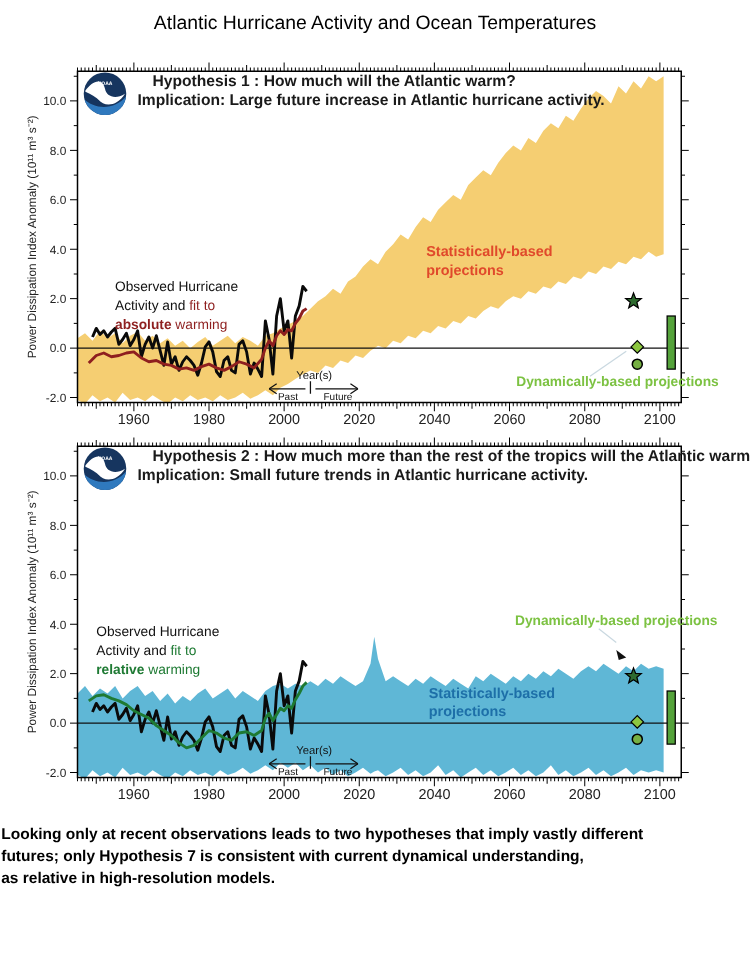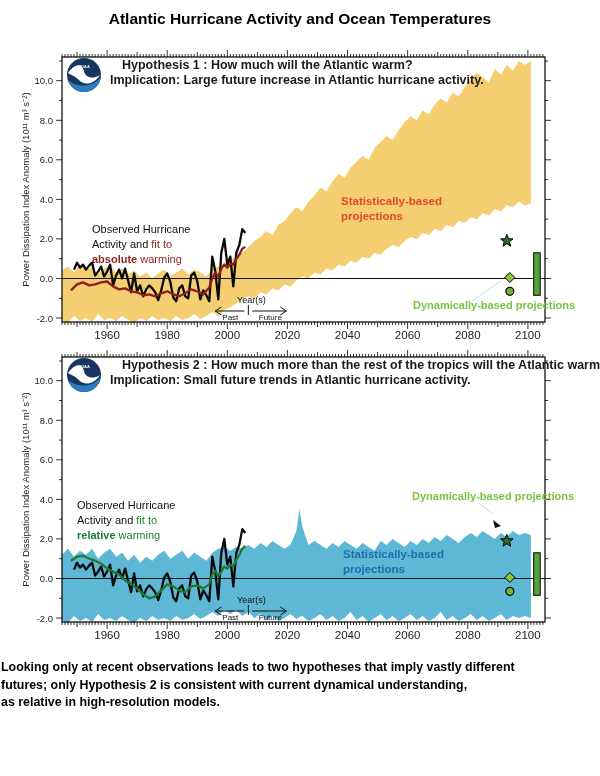--- a/index.html
+++ b/index.html
@@ -6,7 +6,7 @@
   .figure{position:relative;width:600px;height:776px;background:#ffffff;
           font-family:"Liberation Sans",sans-serif;overflow:hidden;}
   .title{position:absolute;left:0;top:10px;width:600px;text-align:center;
-         font-size:15.5px;font-weight:bold;color:#000;}
+         font-size:15.5px;font-weight:normal;color:#000;}
   #fig-svg{position:absolute;left:0;top:0;}
   .caption{position:absolute;left:1px;top:659px;width:578px;
            font-size:12.4px;font-weight:bold;color:#000;line-height:17.5px;}

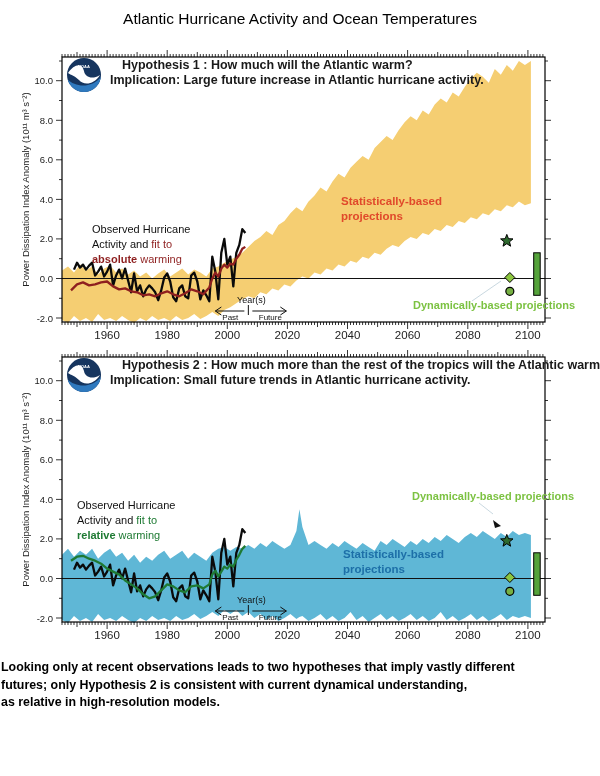--- a/index.html
+++ b/index.html
@@ -827,7 +827,7 @@
     </svg>
   <div class="caption">
     <div>Looking only at recent observations leads to two hypotheses that imply vastly different</div>
-    <div>futures; only Hypothesis 2 is consistent with current dynamical understanding,</div>
+    <div>futures; only Hypothesis 7 is consistent with current dynamical understanding,</div>
     <div>as relative in high-resolution models.</div>
   </div>
 </div>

● ● ●

PROBLEM -> Find each line in the records above that contains "with", and copy it.

OUTPUT OF THE EXERCISE ->
-    <div>futures; only Hypothesis 2 is consistent with current dynamical understanding,</div>
+    <div>futures; only Hypothesis 7 is consistent with current dynamical understanding,</div>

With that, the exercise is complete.